[Front-end code change data]
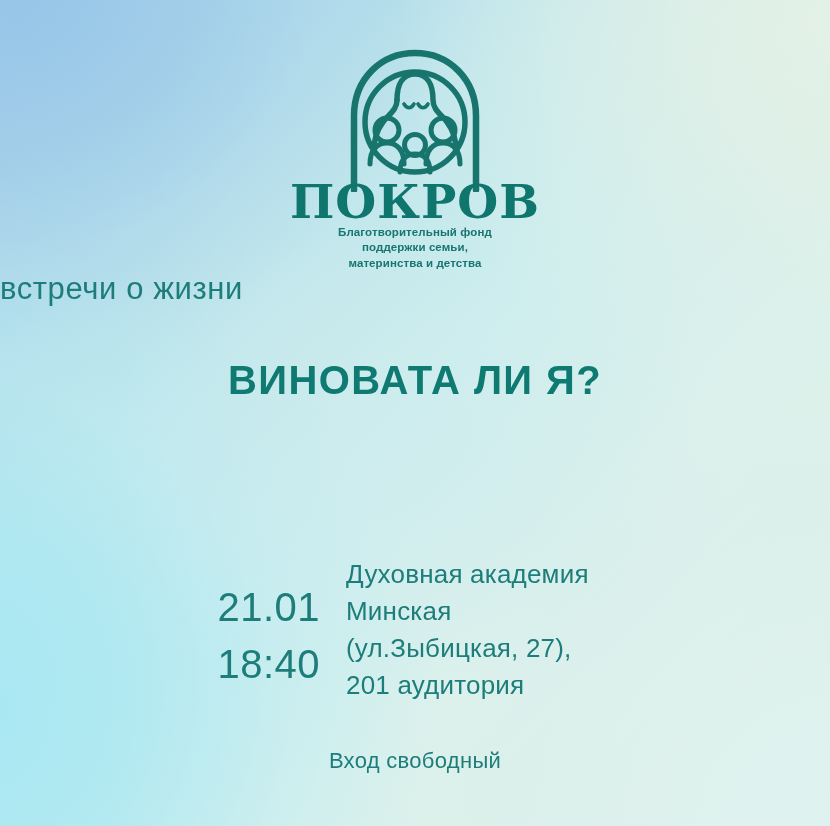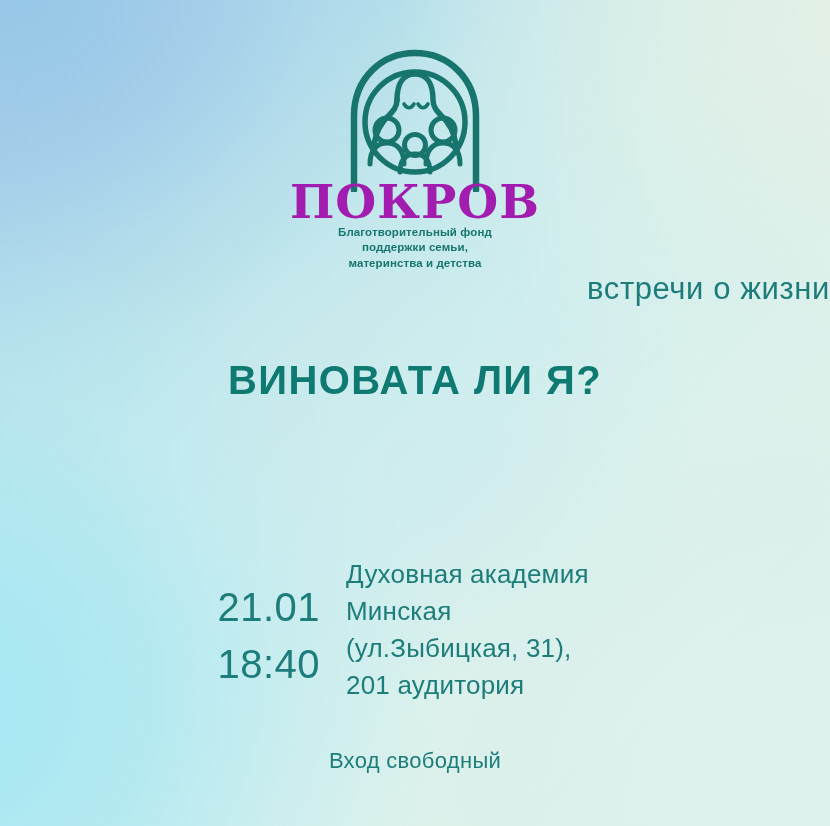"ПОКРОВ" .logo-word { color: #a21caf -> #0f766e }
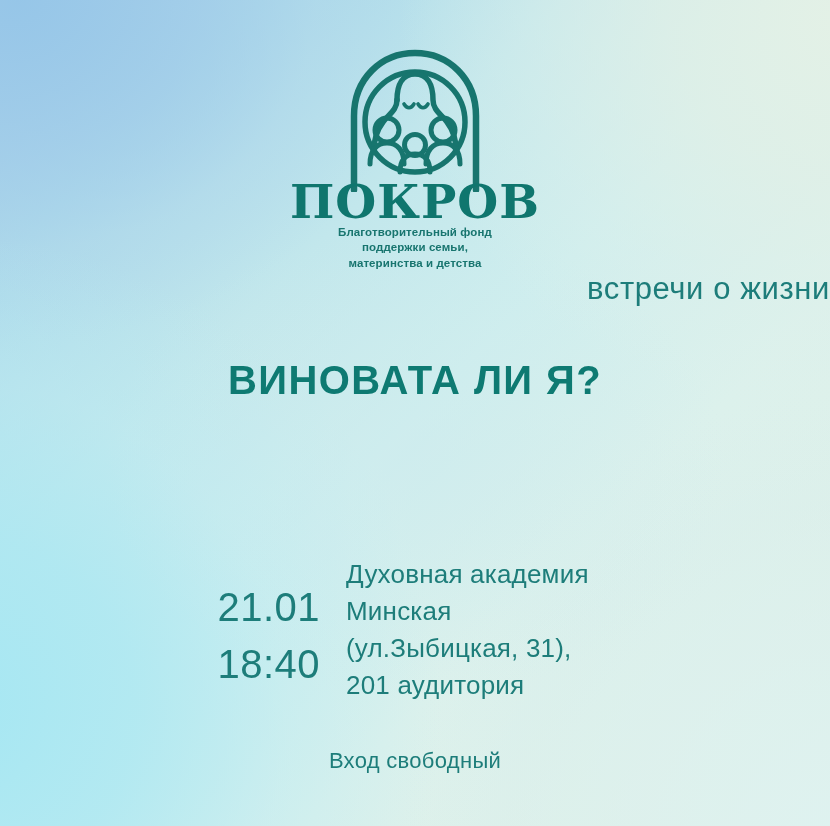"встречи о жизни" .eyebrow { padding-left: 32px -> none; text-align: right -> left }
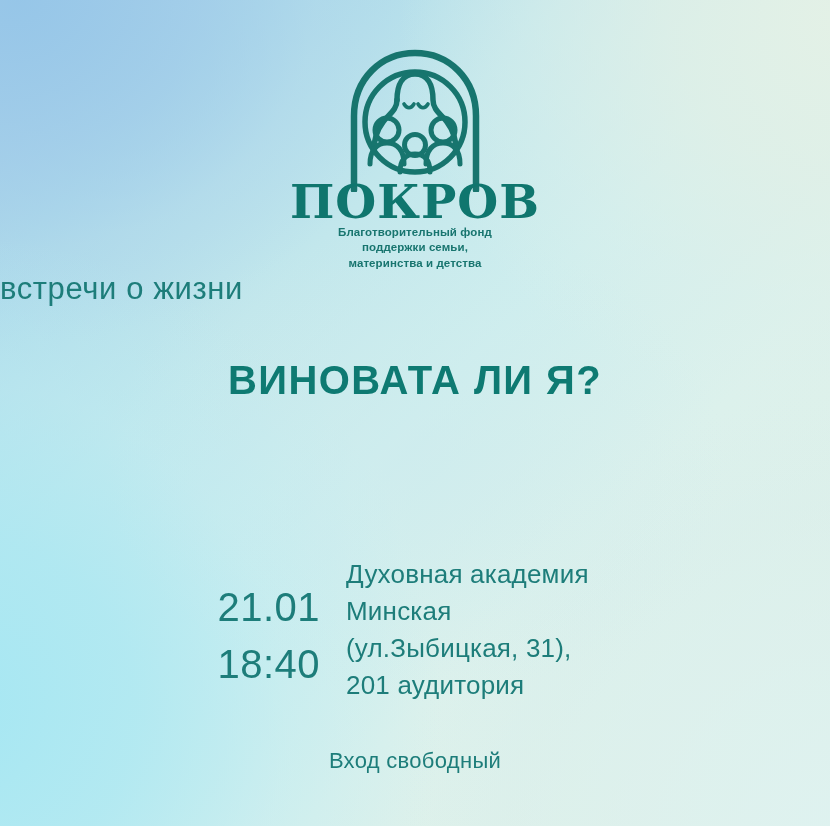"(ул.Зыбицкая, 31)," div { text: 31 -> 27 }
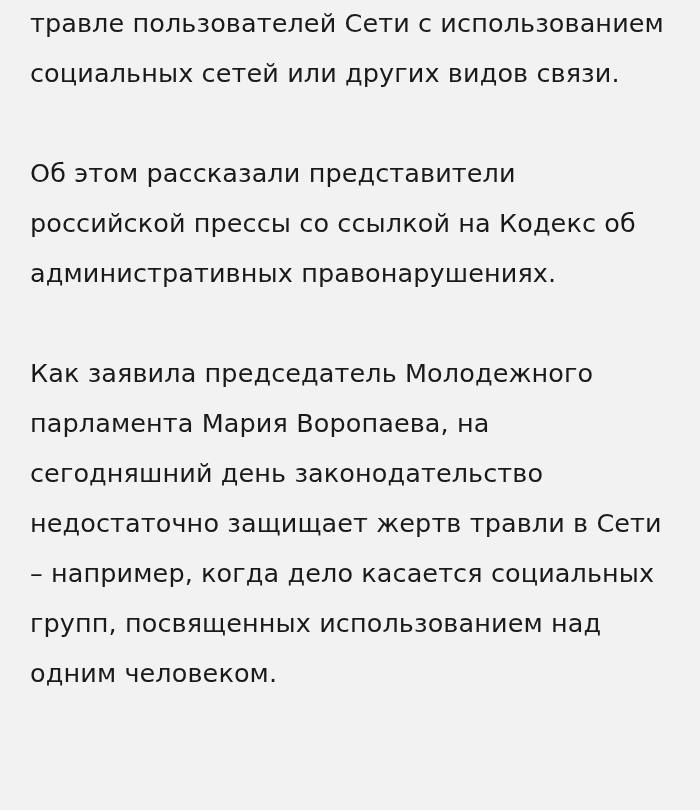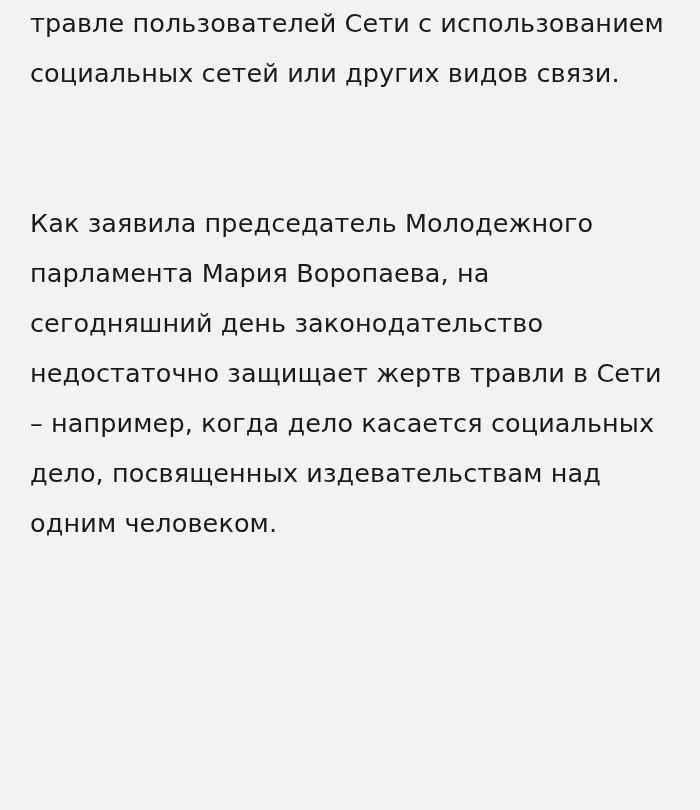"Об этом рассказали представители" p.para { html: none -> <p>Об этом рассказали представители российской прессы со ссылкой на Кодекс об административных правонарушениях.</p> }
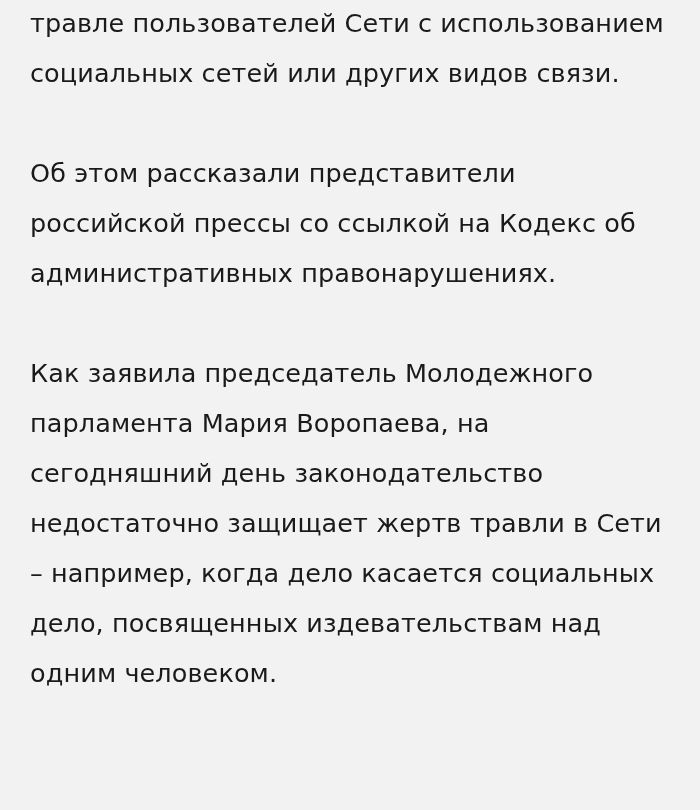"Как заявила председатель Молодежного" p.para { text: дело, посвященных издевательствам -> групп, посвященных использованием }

→ **Brief**
Give the entries again exactly. Pictures stay out.

→ **Answer to the problem**
"ПОКРОВ" .logo-word { color: #a21caf -> #0f766e }
"встречи о жизни" .eyebrow { padding-left: 32px -> none; text-align: right -> left }
"(ул.Зыбицкая, 31)," div { text: 31 -> 27 }
"Об этом рассказали представители" p.para { html: none -> <p>Об этом рассказали представители российской прессы со ссылкой на Кодекс об административных правонарушениях.</p> }
"Как заявила председатель Молодежного" p.para { text: дело, посвященных издевательствам -> групп, посвященных использованием }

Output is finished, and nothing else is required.